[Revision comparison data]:

■ ■ ■ ■

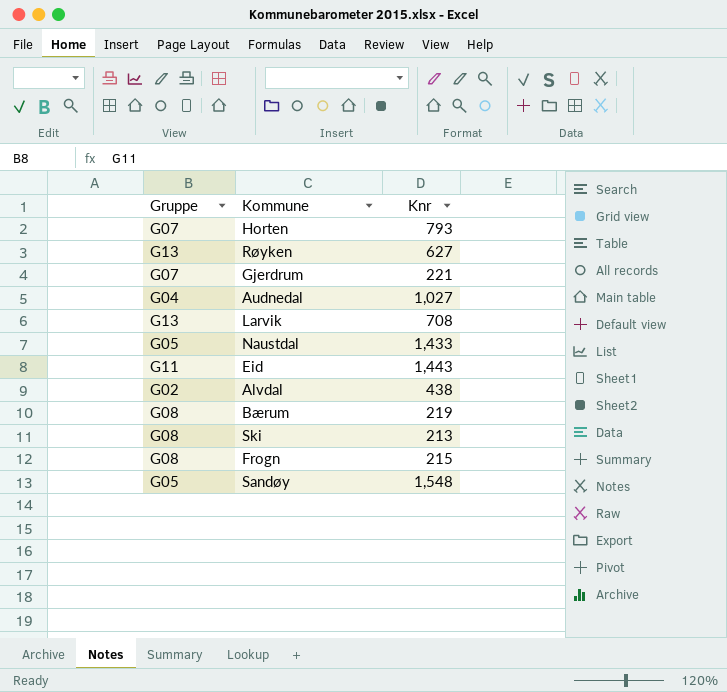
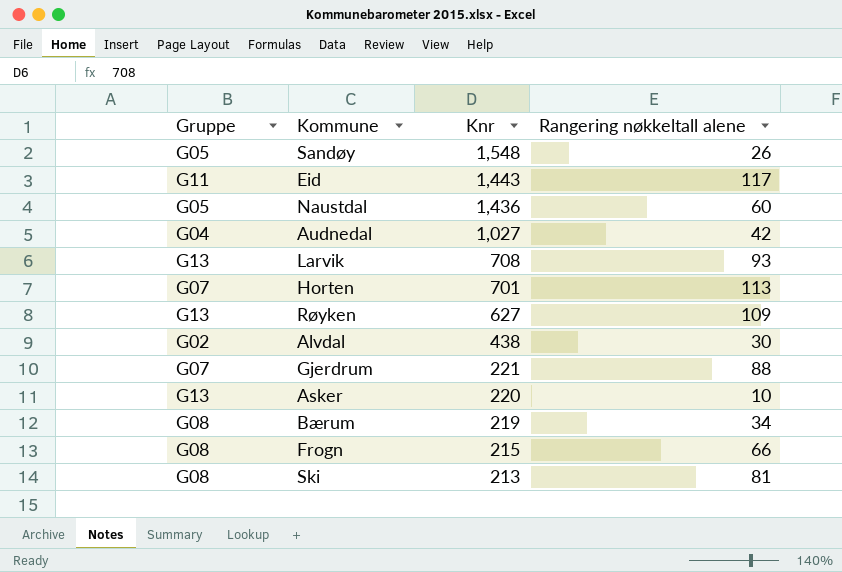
row order: none -> Knr descending
column Rangering nøkkeltall alene | position: none -> 4
Naustdal | Knr: 1,433 -> 1,436
Horten | Knr: 793 -> 701
row Asker: none -> G13 | 220 | 10

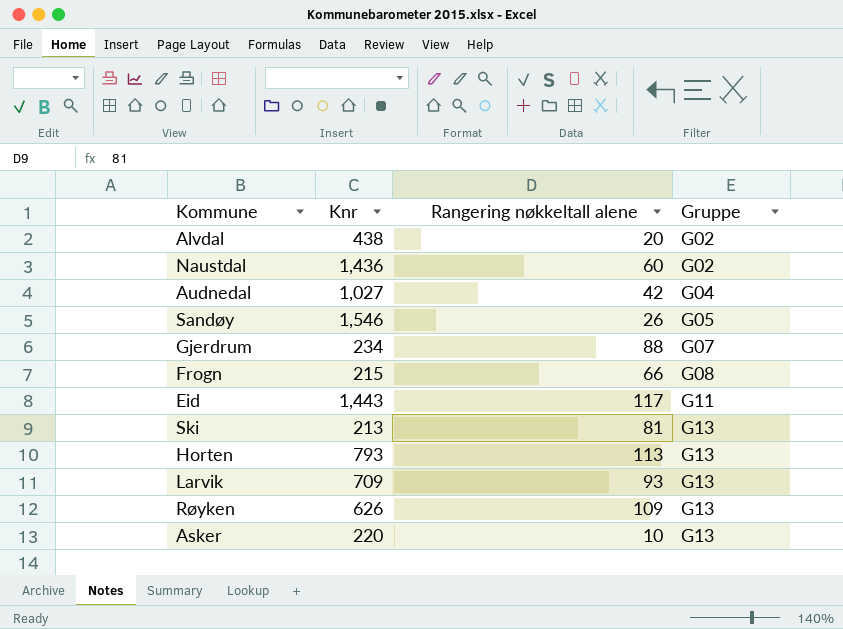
row order: Knr descending -> Gruppe ascending
column Gruppe | position: 1 -> 4
row Bærum: G08 | 219 | 34 -> none
Alvdal | Rangering nøkkeltall alene: 30 -> 20
Naustdal | Gruppe: G05 -> G02
Sandøy | Knr: 1,548 -> 1,546
Gjerdrum | Knr: 221 -> 234
Ski | Gruppe: G08 -> G13
Horten | Knr: 701 -> 793
Horten | Gruppe: G07 -> G13
Larvik | Knr: 708 -> 709
Røyken | Knr: 627 -> 626

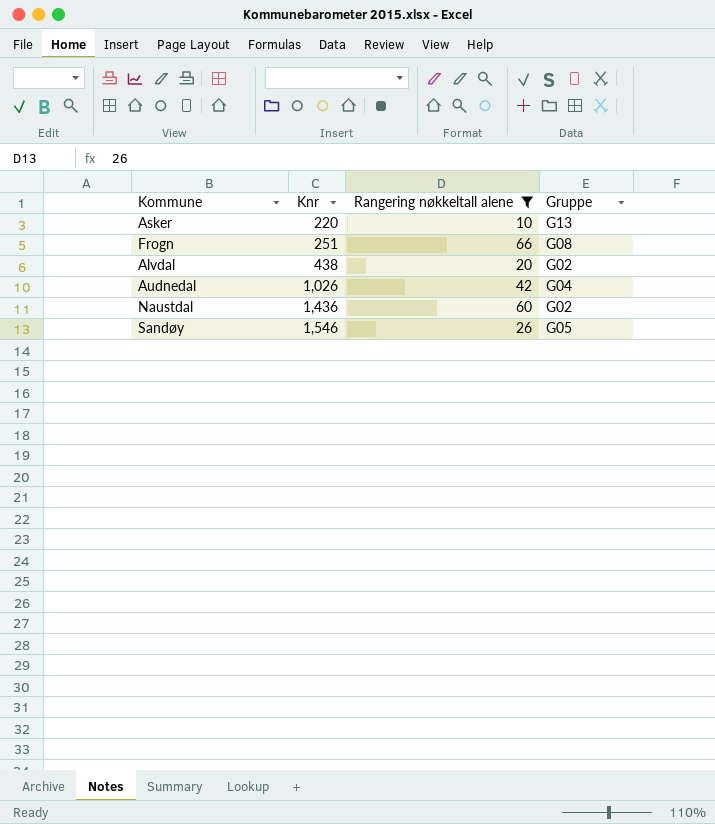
filter: none -> Rangering nøkkeltall alene <= 66
row order: Gruppe ascending -> Knr ascending
Frogn | Knr: 215 -> 251
Audnedal | Knr: 1,027 -> 1,026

■ ■ ■ ■

[Exercise details]:
Among the lines above, find those carrying the word "Rangering" and copy them out.

[Answer box]:
column Rangering nøkkeltall alene | position: none -> 4
Alvdal | Rangering nøkkeltall alene: 30 -> 20
filter: none -> Rangering nøkkeltall alene <= 66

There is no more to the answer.